|
İSLAMIN
DİRİLİŞİ Yazar: Sezai KARAKOÇ İSLAM’IN DİRİLİŞİNDE AVRUPA'NIN DURUMU Avrupa'nın en büyük dramı Asya ve Afrika üzerindeki
emperyalist düşünce ve uygulamaları sebebiyle barbar olarak tanınması ve
kendini sevdirememesidir. Bundan dolayı Avrupa zekasını tekniğe kaydırmış ve
bir “akıl varlığı” haline gelmiştir. Roma kültürü, Yunan medeniyeti ile Hıristiyanlık ise Roma
kültürü ile uyuşmuştur. İslam medeniyeti ise Yunan kültürünü ayıklayarak
diriltmiş ve kendi kültürüne katmıştır.

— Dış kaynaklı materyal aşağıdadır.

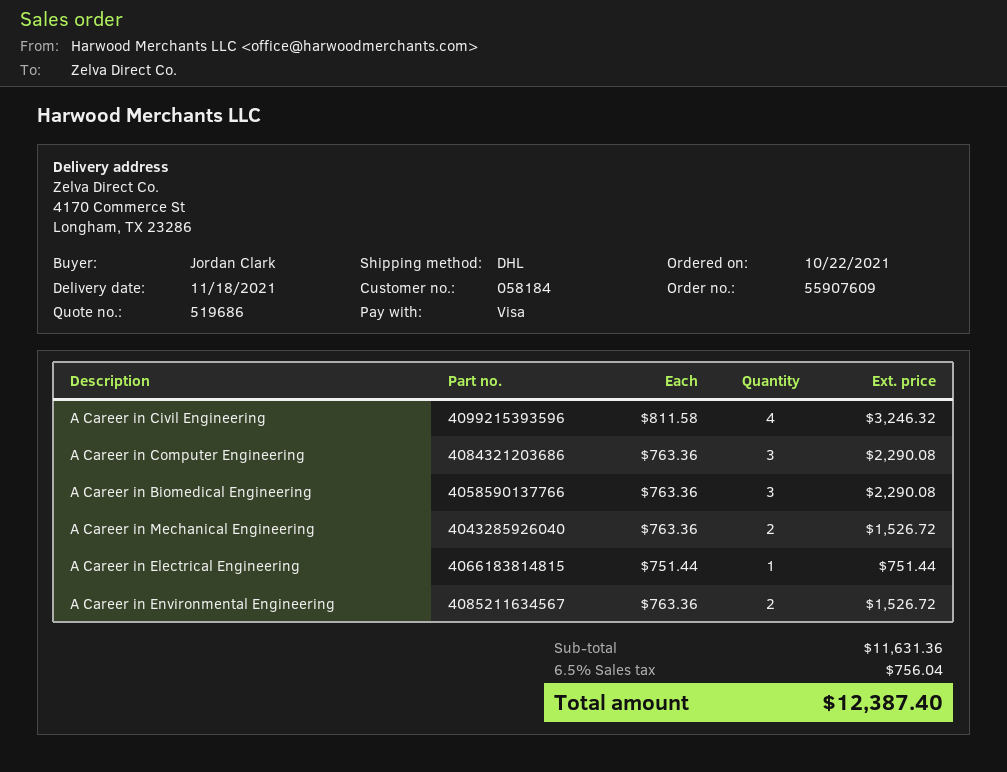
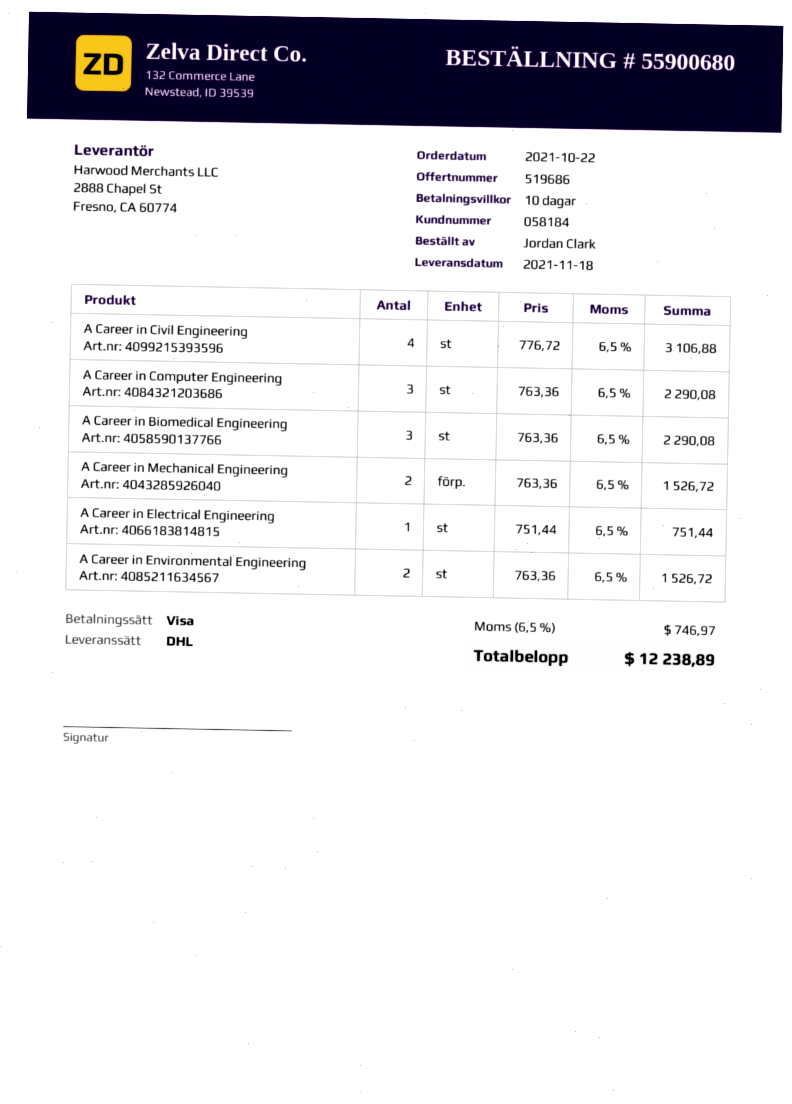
order number: 55907609 -> 55900680
A Career in Civil Engineering: 4 x 811.58 = 3246.32 -> 4 x 776.72 = 3106.88
tax: 6.5% = 756.04 -> 6.5% = 746.97
total: 12387.40 -> 12238.89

Bunun neticesinde Hıristiyan ve
Yahudileri İslam’a davet etmiştir. Fakat Avrupa, Endülüs'te olduğu gibi İslam
medeniyetini inkar etmeye ve yok etmeye kalkmış ve kendi dışındakilere
tabiata bakar gibi bakmıştır. Avrupa, İslam ülkeleri üzerindeki makyevalist düşünceden
vazgeçmedikçe Asya ve Afrika’nın dirilişi karşısında Avrupa Birliği’ni
kurmaları kendilerine bir fayda sağlamayacaktır. Bunun için Avrupa İslami
gelişmeleri engellemek şöyle dursun, destek olmalıdır. Çünkü dünya barışının
sağlanması ve Asya ile Afrika’nın Avrupa’ya karşı intikam duygularını
pasifize edilmesi buna bağlıdır. Bir bakıma Avrupa’nın kurtuluşu İslam’dadır. İSLAM’IN DİRİLİŞİNDE ASYA VE AFRİKA'NIN DURUMU Asya ve Afrika, Avrupa'nın I. ve II. Dünya savaşlarında
kendi içinde ayrılığa düştüklerini görmüş ve diriliş muştuları kurmaya
başlamışlardır. II. Dünya savaşından sonra birçok ülke bağımsızlığını elde
etmiştir. Bu dirilişin karşısında Avrupa, Amerika hatta Rusya kayıtsız
kalmayacak ve daha işin başında iken O’nu yok etmeye çalışacaktır. Bu çatışma
içinde uzlaştırıcı bir güce ihtiyaç vardır ki, o da İslam'dır. İslam batının
uyanışındaki temel olduğu gibi doğunun batıya karşı da önderi konumundadır.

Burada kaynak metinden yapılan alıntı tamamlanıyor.